P.S. as dekkersj hasn't responded to any of my posts so far, I won't bother pulling to pieces rubbish like "Whatever the number of bits you have, you will have per bit a defined level at which the bit turns from 0 to 1." I just wish dekkersj understood the theory of dither. Working with 1-bit audio, it's no surprise that he doesn't! There may be merit in what he's doing (though he hasn't communicated it here), but the "straw man" version of PCM which he's arguing against is pathetic.

Linear PCM is crap, SACD is best

Reply #51 – 2004-04-05 11:07:46

Quote

Quote
low bitresolution affects the perceived audible quality in your opinion?
The first thing what pops up is stereo image. Distorsion is very likely (can be in the frequency and/or phase domain as well as in the amplitude), but I will try to investigate this more with mathematical tools.

Thanks for your reply. So let's have a closer look at stereo image. 3D perception of sounds is caused by

Delay between channels (-> sound from the left arrives earlier at the left ear than at the right ear)
The sound traveling arround the head and being reflected by the ear causing direction-dependant
- frequency-dependant attenuation/amplification (= "equalization")
- frequency-dependant phase shift (= "phase distortion")

Taking these things into account is only necessary for creating binaural recordings for listening with headphones; for playback through amp -> speakers setup it can be simplified to

Delay between channels
Phase distortion (obvious case: invert one channel (= 180° phase distortion) -> stereo image is moved)
Attenuation between channels

Now to find out how many bits resolution are enough for sure, we would need to know what's the smallest delay, phase and volume difference that leads to noticable differences in stereo perception.
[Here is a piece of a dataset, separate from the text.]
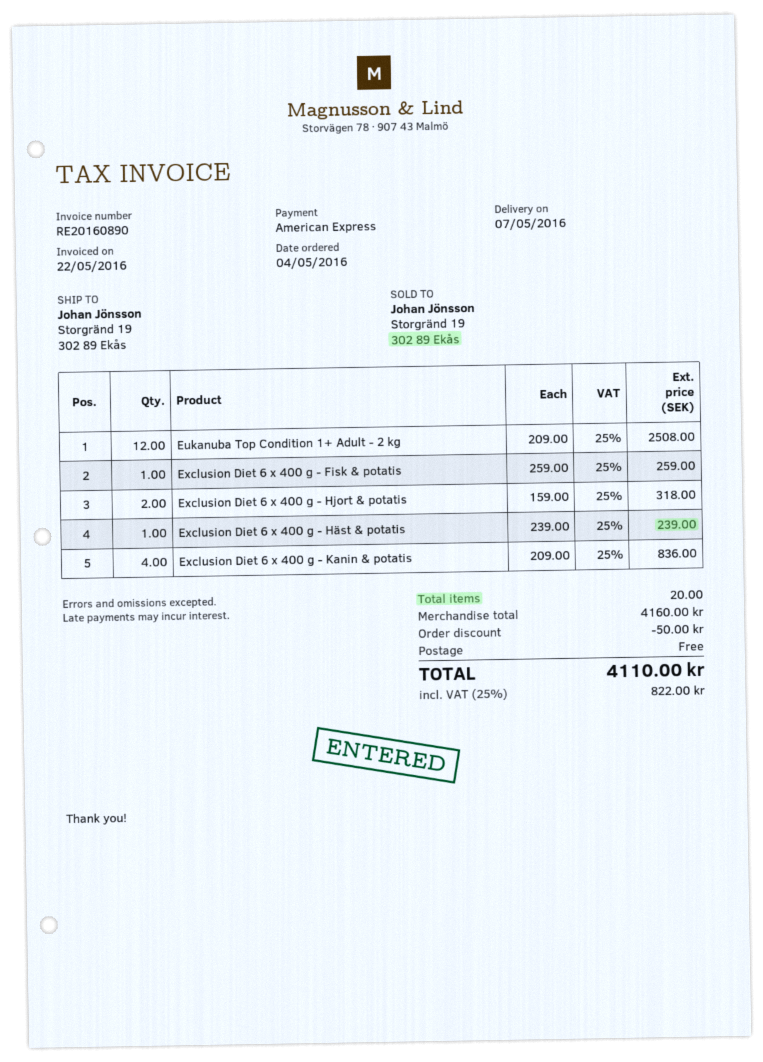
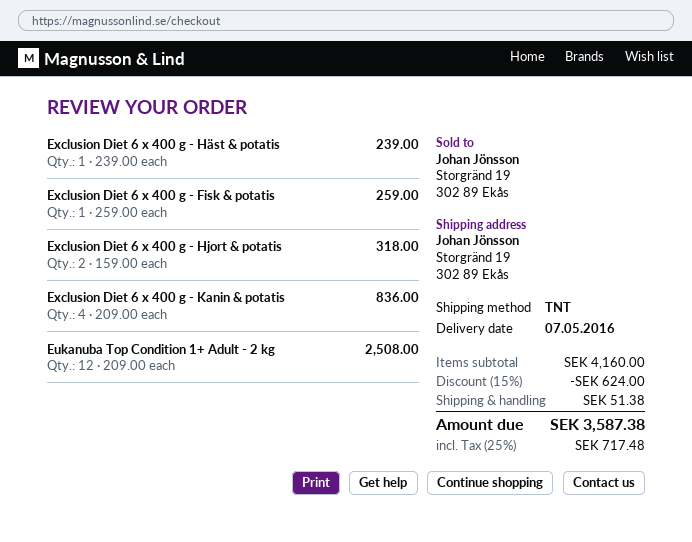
discount: 50.00 -> 624.00
shipping: 0.00 -> 51.38
tax: 25% = 822.00 -> 25% = 717.48
total: 4110.00 -> 3587.38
Does anyone have reliable figures about this?

Some clarification about the resolution vs. dynamic range thing: The often quotet number 16bit = 96dB dynamic range means this (simplified): If a single sample with (at 16bit resolution) max. value = 32767 is rounded from higher resolution, the max. error can be 0.5. 20*log(0.5/32767) = -96.3

If you want to know how much resolution is "left" for a signal with lower than (+/- 32767) sample values, you have to choose: Either you take the sample values as they are or you transform to frequency domain as you (dekkersj) do in your argumentation. If you split the signal in single (1+A)cos(omega*t+phi) waves (with much lower peak volume compared to peak volume of time domain signal) you must take into account that the resulting waves depend on many samples, depending on fft lenght used for time->frequency transformation.

Example: If you have e.g. a fft length of 1024, you get 512 (1+A)cos(omega*t+phi) waves + DC. As easy example, let the original signal be a repetition of -40dB dirac impulses, every 1024 samles, i.e. the sample values of the impulses are 328. This signal can be transformed to 512 waves with amplitudes of 328/512 = 0.64. In your argumentation, we are at a point of (much) too low resolution here because the next possible steps would be 1 (= 3.9dB louder than 0.64) or 0 (= silence).
But now try this: Take any sample and change the value by 1. When looking at the result in some frequency analysis and compare to the plain dirac ipulse, you'll notice that the biggest part of frequencies have a different energy now, but these differences are much smaller than one would expect when following your argumentation.
Conclusion: When looking at frequency (and phase which only exists related to frequencies), the "resolution" is, depending on the fft size you use, much bigger then you suggested. (With increasing fft size the energy of single waves becomes lower, but this is compensated by increasing "resolution".)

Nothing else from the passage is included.